Retype, exactly as they appear below, the lines between the line holding "(145, 735) none" and the line holding "[61,596,127,605] командлет ->", both ends included.

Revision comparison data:
__________________________________________________
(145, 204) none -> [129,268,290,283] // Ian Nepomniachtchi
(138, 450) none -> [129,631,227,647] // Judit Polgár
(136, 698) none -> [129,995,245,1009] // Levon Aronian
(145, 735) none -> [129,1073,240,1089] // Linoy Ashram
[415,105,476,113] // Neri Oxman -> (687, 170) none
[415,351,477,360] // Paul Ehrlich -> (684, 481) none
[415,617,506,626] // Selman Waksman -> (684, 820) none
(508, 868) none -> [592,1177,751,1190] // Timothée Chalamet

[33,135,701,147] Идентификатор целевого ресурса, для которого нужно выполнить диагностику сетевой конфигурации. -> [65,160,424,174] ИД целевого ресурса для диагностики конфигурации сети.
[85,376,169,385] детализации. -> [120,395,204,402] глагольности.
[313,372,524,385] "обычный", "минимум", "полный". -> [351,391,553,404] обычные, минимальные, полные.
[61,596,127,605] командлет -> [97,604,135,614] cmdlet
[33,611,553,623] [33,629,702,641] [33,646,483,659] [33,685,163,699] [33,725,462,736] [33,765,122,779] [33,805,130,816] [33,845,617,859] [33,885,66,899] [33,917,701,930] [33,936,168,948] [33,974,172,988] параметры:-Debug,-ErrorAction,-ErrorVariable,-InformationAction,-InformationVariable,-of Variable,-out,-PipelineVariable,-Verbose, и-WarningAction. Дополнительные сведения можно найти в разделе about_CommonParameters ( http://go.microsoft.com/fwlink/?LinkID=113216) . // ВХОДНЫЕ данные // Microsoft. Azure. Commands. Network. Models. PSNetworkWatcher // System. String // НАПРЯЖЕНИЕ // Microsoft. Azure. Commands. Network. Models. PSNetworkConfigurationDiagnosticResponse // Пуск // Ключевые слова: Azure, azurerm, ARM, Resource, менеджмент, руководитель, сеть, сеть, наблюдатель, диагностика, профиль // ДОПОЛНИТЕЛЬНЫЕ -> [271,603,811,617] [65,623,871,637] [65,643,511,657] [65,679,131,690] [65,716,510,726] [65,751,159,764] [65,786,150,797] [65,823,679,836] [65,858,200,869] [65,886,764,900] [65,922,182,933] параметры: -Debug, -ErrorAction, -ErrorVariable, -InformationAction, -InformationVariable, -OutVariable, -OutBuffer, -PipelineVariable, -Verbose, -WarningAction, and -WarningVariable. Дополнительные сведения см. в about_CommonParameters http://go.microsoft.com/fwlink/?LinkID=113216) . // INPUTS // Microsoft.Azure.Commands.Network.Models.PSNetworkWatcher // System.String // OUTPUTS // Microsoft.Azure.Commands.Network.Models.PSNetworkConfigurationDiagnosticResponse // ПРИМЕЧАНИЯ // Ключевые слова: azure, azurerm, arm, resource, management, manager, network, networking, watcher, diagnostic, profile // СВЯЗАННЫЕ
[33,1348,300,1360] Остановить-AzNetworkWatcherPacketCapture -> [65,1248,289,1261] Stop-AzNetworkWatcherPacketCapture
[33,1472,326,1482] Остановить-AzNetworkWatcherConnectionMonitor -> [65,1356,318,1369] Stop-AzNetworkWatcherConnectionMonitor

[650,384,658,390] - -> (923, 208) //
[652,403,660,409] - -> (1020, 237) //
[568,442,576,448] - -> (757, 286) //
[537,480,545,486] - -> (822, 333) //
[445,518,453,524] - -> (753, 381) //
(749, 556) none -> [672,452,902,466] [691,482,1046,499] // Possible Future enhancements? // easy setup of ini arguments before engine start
__________________________________________________
Answer box:
(145, 735) none -> [129,1073,240,1089] // Linoy Ashram
[415,105,476,113] // Neri Oxman -> (687, 170) none
[415,351,477,360] // Paul Ehrlich -> (684, 481) none
[415,617,506,626] // Selman Waksman -> (684, 820) none
(508, 868) none -> [592,1177,751,1190] // Timothée Chalamet

[33,135,701,147] Идентификатор целевого ресурса, для которого нужно выполнить диагностику сетевой конфигурации. -> [65,160,424,174] ИД целевого ресурса для диагностики конфигурации сети.
[85,376,169,385] детализации. -> [120,395,204,402] глагольности.
[313,372,524,385] "обычный", "минимум", "полный". -> [351,391,553,404] обычные, минимальные, полные.
[61,596,127,605] командлет -> [97,604,135,614] cmdlet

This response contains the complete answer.